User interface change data
********

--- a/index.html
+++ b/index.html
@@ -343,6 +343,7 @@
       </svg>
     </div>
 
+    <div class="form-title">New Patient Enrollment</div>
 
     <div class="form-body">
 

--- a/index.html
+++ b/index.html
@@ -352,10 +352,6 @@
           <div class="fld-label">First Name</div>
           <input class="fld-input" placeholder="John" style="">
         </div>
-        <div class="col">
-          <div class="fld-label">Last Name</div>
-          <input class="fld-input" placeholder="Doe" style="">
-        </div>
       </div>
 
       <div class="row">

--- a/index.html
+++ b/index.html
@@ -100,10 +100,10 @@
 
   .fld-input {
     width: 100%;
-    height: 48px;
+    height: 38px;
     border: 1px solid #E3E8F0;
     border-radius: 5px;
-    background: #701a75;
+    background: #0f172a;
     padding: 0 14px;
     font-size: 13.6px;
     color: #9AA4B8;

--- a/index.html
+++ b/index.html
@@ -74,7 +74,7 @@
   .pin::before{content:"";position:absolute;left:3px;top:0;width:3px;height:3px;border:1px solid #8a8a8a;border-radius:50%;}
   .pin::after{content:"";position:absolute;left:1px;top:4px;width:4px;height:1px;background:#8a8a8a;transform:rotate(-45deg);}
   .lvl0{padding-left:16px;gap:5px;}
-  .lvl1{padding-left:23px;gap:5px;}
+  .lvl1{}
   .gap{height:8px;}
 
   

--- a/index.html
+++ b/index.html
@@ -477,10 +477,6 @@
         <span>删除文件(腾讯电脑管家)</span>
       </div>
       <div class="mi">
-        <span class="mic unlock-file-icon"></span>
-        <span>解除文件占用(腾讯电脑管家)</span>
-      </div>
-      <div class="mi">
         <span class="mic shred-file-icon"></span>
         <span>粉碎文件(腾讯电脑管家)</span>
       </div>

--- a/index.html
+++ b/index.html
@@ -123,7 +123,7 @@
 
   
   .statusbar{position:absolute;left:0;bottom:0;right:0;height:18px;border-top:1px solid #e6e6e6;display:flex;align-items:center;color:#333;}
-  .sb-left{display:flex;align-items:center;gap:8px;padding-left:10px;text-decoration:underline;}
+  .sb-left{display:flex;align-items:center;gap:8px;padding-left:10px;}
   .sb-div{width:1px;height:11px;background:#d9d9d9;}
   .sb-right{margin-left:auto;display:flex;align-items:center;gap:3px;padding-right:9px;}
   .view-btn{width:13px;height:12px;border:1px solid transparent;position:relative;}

********

> **ABOUT THIS TASK**: Nothing beyond the lines from the start of the entries through the line with "-74,7 +74,7 @@" should appear. Repeat those lines exactly, both ends included.

> **OUTPUT OF THE EXERCISE**:
--- a/index.html
+++ b/index.html
@@ -343,6 +343,7 @@
       </svg>
     </div>
 
+    <div class="form-title">New Patient Enrollment</div>
 
     <div class="form-body">
 

--- a/index.html
+++ b/index.html
@@ -352,10 +352,6 @@
           <div class="fld-label">First Name</div>
           <input class="fld-input" placeholder="John" style="">
         </div>
-        <div class="col">
-          <div class="fld-label">Last Name</div>
-          <input class="fld-input" placeholder="Doe" style="">
-        </div>
       </div>
 
       <div class="row">

--- a/index.html
+++ b/index.html
@@ -100,10 +100,10 @@
 
   .fld-input {
     width: 100%;
-    height: 48px;
+    height: 38px;
     border: 1px solid #E3E8F0;
     border-radius: 5px;
-    background: #701a75;
+    background: #0f172a;
     padding: 0 14px;
     font-size: 13.6px;
     color: #9AA4B8;

--- a/index.html
+++ b/index.html
@@ -74,7 +74,7 @@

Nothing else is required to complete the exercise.